- _What you have to do_:
Transcribe exactly the lines below that begin at the line with "[151,585,347,603] issuers/mints/brands ->" and stop after the line with "[256,50,303,61] [47,88,260,105] [62,121,153,132]", leaving out every picture.

-=-=-=-=-

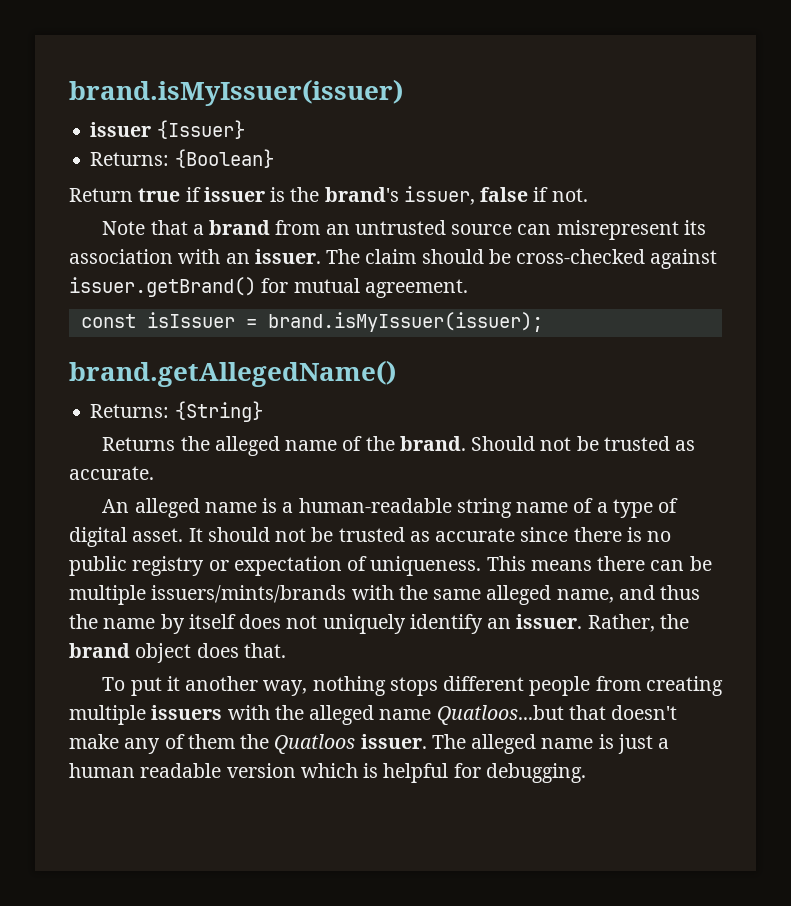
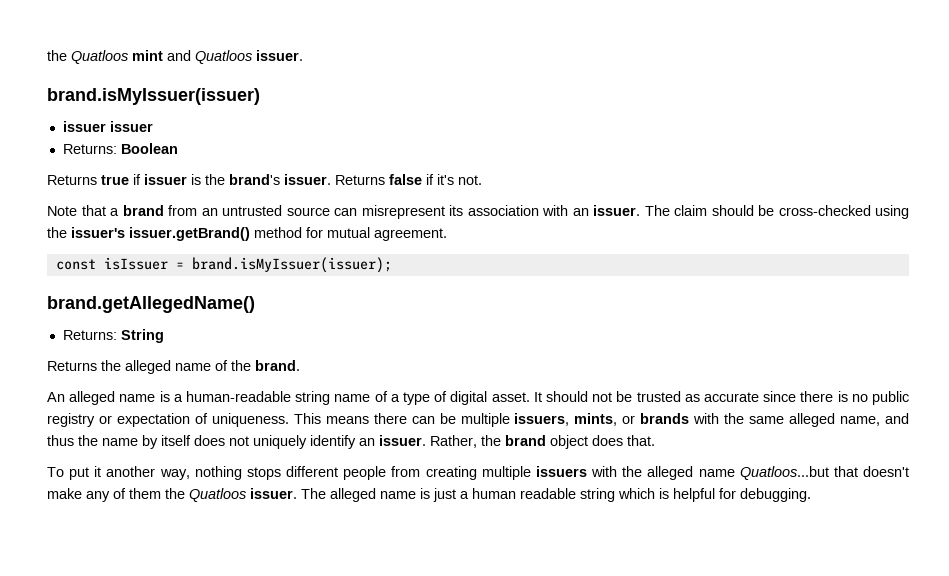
(69, 92) none -> [47,50,303,64] the Quatloos mint and Quatloos issuer. //
[156,120,245,139] [90,149,274,168] [69,188,133,202] {Issuer} // Returns: {Boolean} // Return -> [109,121,153,132] [62,143,178,154] [47,175,97,185] issuer // Returns: Boolean // Returns
[403,186,475,205] issuer, -> [284,174,385,185] issuer. Returns
(549, 194) none -> [437,174,454,185] it's
[650,249,718,269] [69,277,256,297] against issuer.getBrand() -> [875,205,909,219] [47,227,302,241] using the issuer's issuer.getBrand() method
[174,401,263,422] {String} -> [120,329,164,343] String
[471,436,696,451] [69,466,154,480] Should not be trusted as accurate. -> (300, 365) none
[151,585,347,603] issuers/mints/brands -> [514,413,690,426] issuers, mints, or brands
[226,763,296,778] version -> [580,488,615,502] string

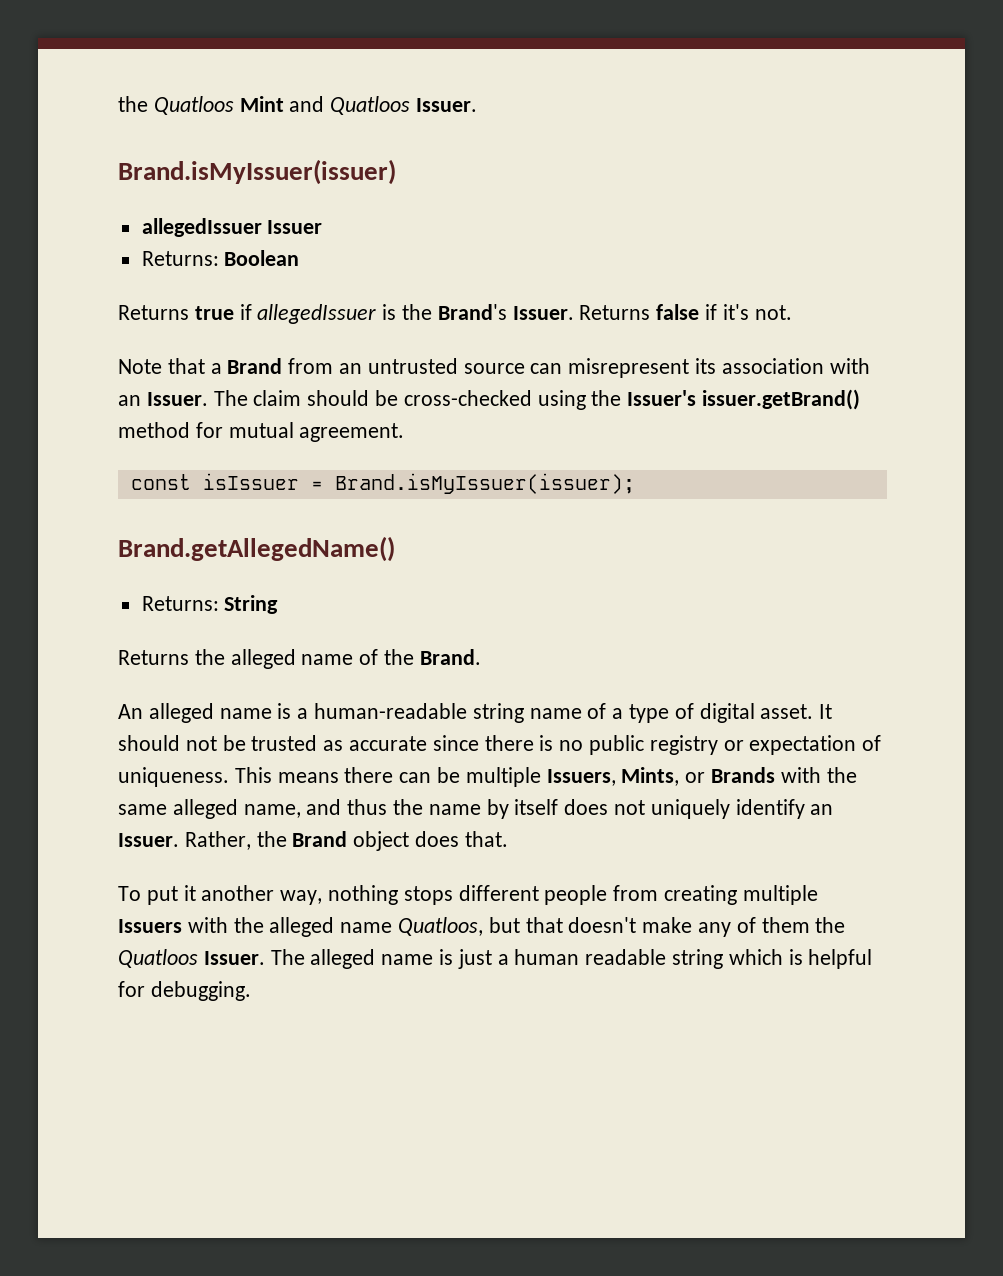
[47,50,163,64] the Quatloos mint -> [118,96,284,115] the Quatloos Mint
[256,50,303,61] [47,88,260,105] [62,121,153,132] issuer. // brand.isMyIssuer(issuer) // issuer issuer -> [416,98,478,112] [118,159,396,185] [141,218,323,237] Issuer. // Brand.isMyIssuer(issuer) // allegedIssuer Issuer
[144,174,187,185] issuer -> [257,304,377,324] allegedIssuer
[229,174,331,185] brand's issuer. -> [437,304,574,320] Brand's Issuer.
[122,205,164,216] brand -> [227,358,283,374] Brand
[593,205,640,216] issuer. -> [146,392,208,406] Issuer.
[71,227,125,238] issuer's -> [627,390,697,406] Issuer's
[191,257,392,273] [47,296,255,313] brand.isMyIssuer(issuer); // brand.getAllegedName() -> [334,473,635,494] [118,536,395,562] Brand.isMyIssuer(issuer); // Brand.getAllegedName()
[255,360,300,371] brand. -> [419,649,481,665] Brand.
[514,413,690,426] issuers, mints, or brands -> [546,767,776,786] Issuers, Mints, or Brands
[379,435,426,446] issuer. -> [118,833,179,847] Issuer.
[505,435,546,446] brand -> [292,831,348,847] Brand
[535,466,587,477] issuers -> [118,919,182,933] Issuers
[739,466,829,480] Quatloos...but -> [398,917,520,936] Quatloos, but
[250,488,297,499] issuer. -> [203,951,265,965] Issuer.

-=-=-=-=-

- _Solution_:
[151,585,347,603] issuers/mints/brands -> [514,413,690,426] issuers, mints, or brands
[226,763,296,778] version -> [580,488,615,502] string

[47,50,163,64] the Quatloos mint -> [118,96,284,115] the Quatloos Mint
[256,50,303,61] [47,88,260,105] [62,121,153,132] issuer. // brand.isMyIssuer(issuer) // issuer issuer -> [416,98,478,112] [118,159,396,185] [141,218,323,237] Issuer. // Brand.isMyIssuer(issuer) // allegedIssuer Issuer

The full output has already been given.